Records from a data collection:

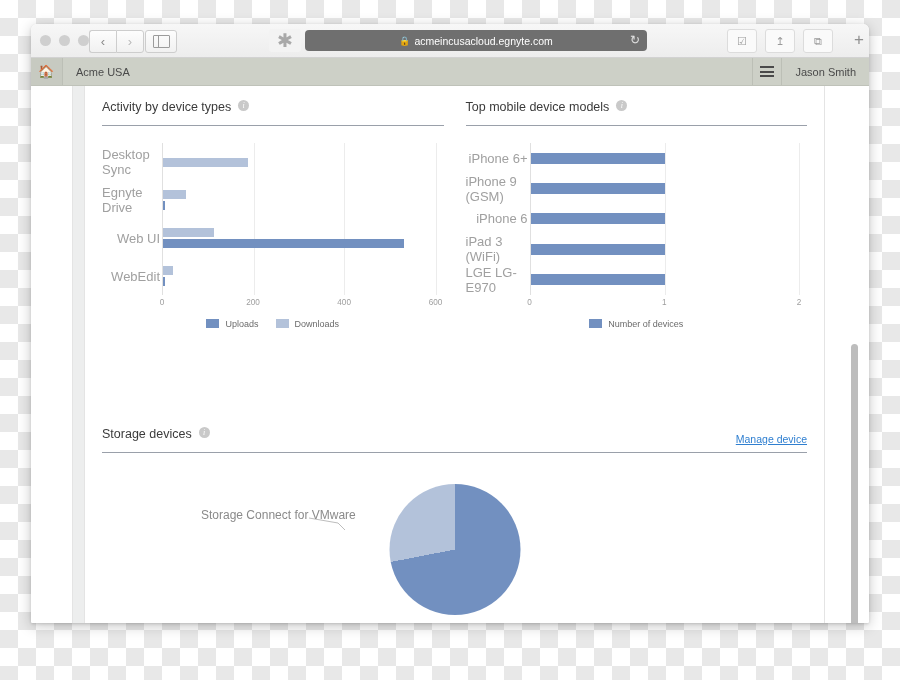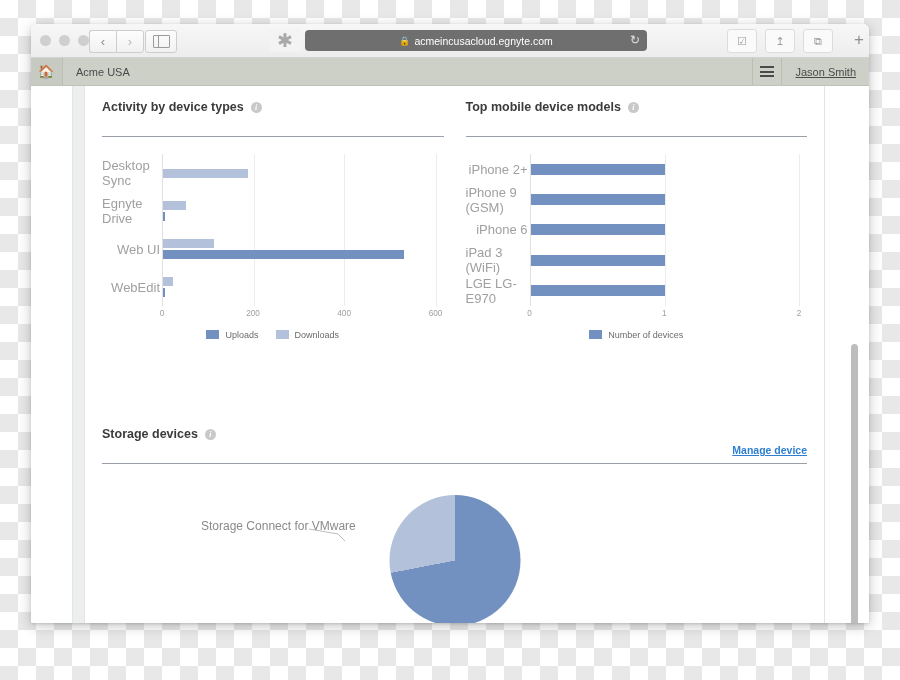--- a/index.html
+++ b/index.html
@@ -130,21 +130,21 @@
     position: absolute; right: 0; top: 0; height: 27px;
     display: flex; align-items: center;
   }
   .hamburger {
     width: 28px; height: 27px;
     display: flex; flex-direction: column; align-items: center; justify-content: center;
     gap: 2.5px;
     border-left: 1px solid #bcbfb6; border-right: 1px solid #bcbfb6;
   }
   .hamburger i { display:block; width: 14px; height: 2px; background: #4a4a4a; }
-  .username { padding: 0 13px; font-size: 11px; color: #4a4a4a; text-decoration: underline; }
+  .username { padding: 0 13px; font-size: 11px; color: #4a4a4a; }
 
   
   .pagebody {
     position: relative;
     height: 539px;
     background: #ffffff;
     display: flex;
   }
   .leftrail { width: 41px; background: #ffffff; border-right: 1px solid #e4e4e4; }
   .leftstrip { width: 11px; background: #edeeee; border-right: 1px solid #e4e4e4; }
@@ -163,25 +163,24 @@
     background: #bdbdbd; border-radius: 4px;
   }
 
   
   .widget-row {
     position: absolute; left: 17px; top: 14px; right: 17px;
     display: flex; gap: 22px;
   }
   .widget { flex: 1; }
   .widget-head {
-    display: flex; align-items: center; gap: 7px;
-    padding-bottom: 22px;
+    display: flex; gap: 7px;
+    padding-bottom: 11px;
     border-bottom: 1.5px solid #9aa0aa;
     position: relative;
-    font-weight: bold;
   }
   .widget-title { font-size: 12.5px; color: #3b3b3b; }
   .info-icon {
     width: 11px; height: 11px; border-radius: 50%;
     background: #c9c9c9; color: #ffffff;
     font-size: 8px; line-height: 11px; text-align: center;
     font-family: "Liberation Serif", serif; font-style: italic;
     display: inline-block;
   }
   .manage-link {
@@ -363,21 +362,21 @@
 
         <div class="widget">
           <div class="widget-head">
             <span class="widget-title">Top mobile device models</span>
             <span class="info-icon">i</span>
           </div>
 
           <div class="chart">
             <div class="cat-labels" style="width:62px">
               <div class="cat-row" style="height:20%">
-                  <span>iPhone 2+</span>
+                  <span>iPhone 6+</span>
                 </div>
               <div class="cat-row" style="height:20%">
                   <span>iPhone 9 (GSM)</span>
                 </div>
               <div class="cat-row" style="height:20%">
                   <span>iPhone 6</span>
                 </div>
               <div class="cat-row" style="height:20%">
                   <span>iPad 3 (WiFi)</span>
                 </div>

How to complete this task:
Keeping the pictures out, print the entries above exactly as written.

Exercise output:
--- a/index.html
+++ b/index.html
@@ -130,21 +130,21 @@
     position: absolute; right: 0; top: 0; height: 27px;
     display: flex; align-items: center;
   }
   .hamburger {
     width: 28px; height: 27px;
     display: flex; flex-direction: column; align-items: center; justify-content: center;
     gap: 2.5px;
     border-left: 1px solid #bcbfb6; border-right: 1px solid #bcbfb6;
   }
   .hamburger i { display:block; width: 14px; height: 2px; background: #4a4a4a; }
-  .username { padding: 0 13px; font-size: 11px; color: #4a4a4a; text-decoration: underline; }
+  .username { padding: 0 13px; font-size: 11px; color: #4a4a4a; }
 
   
   .pagebody {
     position: relative;
     height: 539px;
     background: #ffffff;
     display: flex;
   }
   .leftrail { width: 41px; background: #ffffff; border-right: 1px solid #e4e4e4; }
   .leftstrip { width: 11px; background: #edeeee; border-right: 1px solid #e4e4e4; }
@@ -163,25 +163,24 @@
     background: #bdbdbd; border-radius: 4px;
   }
 
   
   .widget-row {
     position: absolute; left: 17px; top: 14px; right: 17px;
     display: flex; gap: 22px;
   }
   .widget { flex: 1; }
   .widget-head {
-    display: flex; align-items: center; gap: 7px;
-    padding-bottom: 22px;
+    display: flex; gap: 7px;
+    padding-bottom: 11px;
     border-bottom: 1.5px solid #9aa0aa;
     position: relative;
-    font-weight: bold;
   }
   .widget-title { font-size: 12.5px; color: #3b3b3b; }
   .info-icon {
     width: 11px; height: 11px; border-radius: 50%;
     background: #c9c9c9; color: #ffffff;
     font-size: 8px; line-height: 11px; text-align: center;
     font-family: "Liberation Serif", serif; font-style: italic;
     display: inline-block;
   }
   .manage-link {
@@ -363,21 +362,21 @@
 
         <div class="widget">
           <div class="widget-head">
             <span class="widget-title">Top mobile device models</span>
             <span class="info-icon">i</span>
           </div>
 
           <div class="chart">
             <div class="cat-labels" style="width:62px">
               <div class="cat-row" style="height:20%">
-                  <span>iPhone 2+</span>
+                  <span>iPhone 6+</span>
                 </div>
               <div class="cat-row" style="height:20%">
                   <span>iPhone 9 (GSM)</span>
                 </div>
               <div class="cat-row" style="height:20%">
                   <span>iPhone 6</span>
                 </div>
               <div class="cat-row" style="height:20%">
                   <span>iPad 3 (WiFi)</span>
                 </div>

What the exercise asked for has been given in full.